Auch wenn ich eigentlich ein Freund großer Minustemperaturen bin, und dem folgend die Dreharbeiten im winterlichen Sibirien, in Grönland und am Südpol sehr geliebt habe, so freue ich mich dennoch über die 38°C am heutigen Tag. Die kommenden Tage und Wochen werden auf dem Weg nach Down Under kaum kühler werden. Aber es wird einen gravierenden Unterschied geben. Die Luftfeuchtigkeit wird deutlich steigen. In Nordindien, wohin wir nächste Woche reisen werden, herrscht noch immer der Monsum. Damit dürfte es richtig feucht und schwül sein.
Deshalb genieße ich die 38°C hier in Kas. Es ist heiß und trocken. Das freut den Filmemacher. Selbst wenn der eigentlich ganz andere Temperaturen mag.

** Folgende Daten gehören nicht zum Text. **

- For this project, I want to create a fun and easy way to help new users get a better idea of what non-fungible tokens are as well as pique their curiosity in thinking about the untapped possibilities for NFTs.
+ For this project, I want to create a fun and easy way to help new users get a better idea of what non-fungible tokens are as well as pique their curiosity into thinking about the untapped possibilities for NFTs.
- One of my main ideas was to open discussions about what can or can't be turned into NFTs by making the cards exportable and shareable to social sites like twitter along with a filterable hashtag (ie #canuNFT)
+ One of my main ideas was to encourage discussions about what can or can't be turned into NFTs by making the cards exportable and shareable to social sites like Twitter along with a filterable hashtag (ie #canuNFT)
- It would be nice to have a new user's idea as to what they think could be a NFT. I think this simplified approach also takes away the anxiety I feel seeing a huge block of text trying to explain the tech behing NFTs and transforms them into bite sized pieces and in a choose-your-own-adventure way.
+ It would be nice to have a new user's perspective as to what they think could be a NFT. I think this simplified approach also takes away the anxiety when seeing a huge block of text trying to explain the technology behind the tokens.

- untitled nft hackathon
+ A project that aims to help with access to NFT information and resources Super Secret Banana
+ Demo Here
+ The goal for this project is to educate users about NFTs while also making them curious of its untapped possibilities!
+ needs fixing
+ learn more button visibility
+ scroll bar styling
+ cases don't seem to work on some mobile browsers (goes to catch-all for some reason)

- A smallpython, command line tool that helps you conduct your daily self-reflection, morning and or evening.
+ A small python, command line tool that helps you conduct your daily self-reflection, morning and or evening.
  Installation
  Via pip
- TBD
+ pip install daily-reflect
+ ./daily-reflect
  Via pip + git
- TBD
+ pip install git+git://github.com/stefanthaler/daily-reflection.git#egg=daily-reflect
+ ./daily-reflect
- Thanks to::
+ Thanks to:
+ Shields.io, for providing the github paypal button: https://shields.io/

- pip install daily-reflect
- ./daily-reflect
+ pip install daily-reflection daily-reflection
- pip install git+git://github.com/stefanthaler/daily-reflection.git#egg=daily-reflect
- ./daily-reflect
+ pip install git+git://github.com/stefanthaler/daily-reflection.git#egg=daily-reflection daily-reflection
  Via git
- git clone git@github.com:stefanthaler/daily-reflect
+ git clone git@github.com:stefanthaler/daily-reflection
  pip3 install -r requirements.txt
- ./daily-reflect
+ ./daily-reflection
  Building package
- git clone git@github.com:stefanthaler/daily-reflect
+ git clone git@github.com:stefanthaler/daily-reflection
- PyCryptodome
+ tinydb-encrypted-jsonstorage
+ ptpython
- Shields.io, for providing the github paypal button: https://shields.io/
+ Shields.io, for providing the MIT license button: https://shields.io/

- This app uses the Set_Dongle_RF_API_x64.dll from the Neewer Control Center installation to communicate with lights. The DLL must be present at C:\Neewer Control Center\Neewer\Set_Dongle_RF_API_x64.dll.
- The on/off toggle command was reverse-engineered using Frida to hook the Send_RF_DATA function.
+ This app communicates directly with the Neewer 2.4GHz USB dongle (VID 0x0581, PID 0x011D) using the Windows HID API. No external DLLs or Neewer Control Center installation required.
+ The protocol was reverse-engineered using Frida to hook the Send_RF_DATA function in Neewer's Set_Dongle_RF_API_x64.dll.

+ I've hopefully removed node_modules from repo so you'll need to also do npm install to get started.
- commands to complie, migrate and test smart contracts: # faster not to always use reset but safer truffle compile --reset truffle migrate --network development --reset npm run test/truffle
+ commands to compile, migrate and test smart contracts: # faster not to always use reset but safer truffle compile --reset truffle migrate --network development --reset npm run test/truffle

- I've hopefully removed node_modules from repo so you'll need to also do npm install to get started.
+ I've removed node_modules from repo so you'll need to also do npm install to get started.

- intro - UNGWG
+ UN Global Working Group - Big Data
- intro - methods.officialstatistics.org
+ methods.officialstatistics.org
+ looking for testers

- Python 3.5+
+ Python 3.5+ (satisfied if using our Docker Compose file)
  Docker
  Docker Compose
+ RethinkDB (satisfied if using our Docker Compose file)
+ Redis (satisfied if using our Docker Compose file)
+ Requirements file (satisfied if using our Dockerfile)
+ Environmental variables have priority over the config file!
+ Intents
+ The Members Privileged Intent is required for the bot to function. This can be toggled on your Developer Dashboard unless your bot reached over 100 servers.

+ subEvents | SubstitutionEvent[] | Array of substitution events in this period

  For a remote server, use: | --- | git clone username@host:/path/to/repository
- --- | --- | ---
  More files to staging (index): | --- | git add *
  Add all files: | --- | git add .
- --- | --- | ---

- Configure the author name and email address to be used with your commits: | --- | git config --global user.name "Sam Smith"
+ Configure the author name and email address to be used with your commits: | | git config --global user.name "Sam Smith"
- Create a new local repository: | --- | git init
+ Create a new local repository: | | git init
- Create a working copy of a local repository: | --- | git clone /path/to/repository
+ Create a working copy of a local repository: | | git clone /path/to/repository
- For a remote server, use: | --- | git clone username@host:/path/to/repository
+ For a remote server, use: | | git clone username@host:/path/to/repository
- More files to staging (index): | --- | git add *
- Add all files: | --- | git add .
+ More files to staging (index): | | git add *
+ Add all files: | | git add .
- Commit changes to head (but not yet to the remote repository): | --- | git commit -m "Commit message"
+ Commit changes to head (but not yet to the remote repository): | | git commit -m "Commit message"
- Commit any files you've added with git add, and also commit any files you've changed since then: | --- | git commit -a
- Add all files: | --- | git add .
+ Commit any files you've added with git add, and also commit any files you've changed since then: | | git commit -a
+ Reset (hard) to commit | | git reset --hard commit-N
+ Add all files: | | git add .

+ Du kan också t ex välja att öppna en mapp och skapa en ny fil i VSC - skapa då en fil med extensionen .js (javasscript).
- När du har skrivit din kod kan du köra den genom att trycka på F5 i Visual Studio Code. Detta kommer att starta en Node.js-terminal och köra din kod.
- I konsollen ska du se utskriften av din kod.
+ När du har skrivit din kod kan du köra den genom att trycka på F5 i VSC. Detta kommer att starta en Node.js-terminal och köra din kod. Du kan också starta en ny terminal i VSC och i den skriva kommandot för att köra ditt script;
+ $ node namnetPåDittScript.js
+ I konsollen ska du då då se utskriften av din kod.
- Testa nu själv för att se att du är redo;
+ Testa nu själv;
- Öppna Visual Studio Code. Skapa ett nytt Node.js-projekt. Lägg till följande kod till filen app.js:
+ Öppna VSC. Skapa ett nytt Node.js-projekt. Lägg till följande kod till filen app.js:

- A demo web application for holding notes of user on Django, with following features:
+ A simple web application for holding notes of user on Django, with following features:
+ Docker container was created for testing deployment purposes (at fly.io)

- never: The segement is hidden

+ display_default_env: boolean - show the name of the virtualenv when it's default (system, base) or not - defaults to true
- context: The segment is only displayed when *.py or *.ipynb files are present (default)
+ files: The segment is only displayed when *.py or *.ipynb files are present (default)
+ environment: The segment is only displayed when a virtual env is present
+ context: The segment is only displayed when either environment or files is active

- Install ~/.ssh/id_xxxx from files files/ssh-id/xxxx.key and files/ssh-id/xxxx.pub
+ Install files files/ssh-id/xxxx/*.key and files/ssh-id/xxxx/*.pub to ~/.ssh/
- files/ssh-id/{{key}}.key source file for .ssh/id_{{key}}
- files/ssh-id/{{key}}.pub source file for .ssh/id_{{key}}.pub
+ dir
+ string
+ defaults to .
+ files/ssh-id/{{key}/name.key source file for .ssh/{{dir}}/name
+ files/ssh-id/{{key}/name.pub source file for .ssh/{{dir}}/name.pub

Heute im MDR 19:50 – Zentralasien Teil3

Tadschikistan gilt als das ärmste Land in Zentralasien. Was nicht heißt, dass diese Armut auch tatsächlich überall sichtbar ist. Vor allem in der Hauptstadt Duschanbe hat der seit 1994 an der Macht stehende Präsident Prunkbauten mit Goldkuppeln hochziehen lassen. Die normalen Menschen haben derweil andere Sorgen. Das Land gehört zu den am stärksten von Erdbeben bedrohten Regionen der Welt. Das Deutsche Rote Kreuz setzt auf präventive Maßnahmen und schult Menschen in gefährdeten Bergdörfern gleichermaßen wie in den armen Randgebieten der Hauptstadt.Die meisten Menschen im wirtschaftlich arg gebeutelten Tadschikistan leben von der Subsistenzwirtschaft, trotzdem lassen sie sich ihre Würde und ihren Stolz nicht nehmen. In den zum Teil extrem abgeschiedenen Berg- und Wüstenregionen Tadschikistans habe ich wirklich außergewöhnliche Menschen getroffen.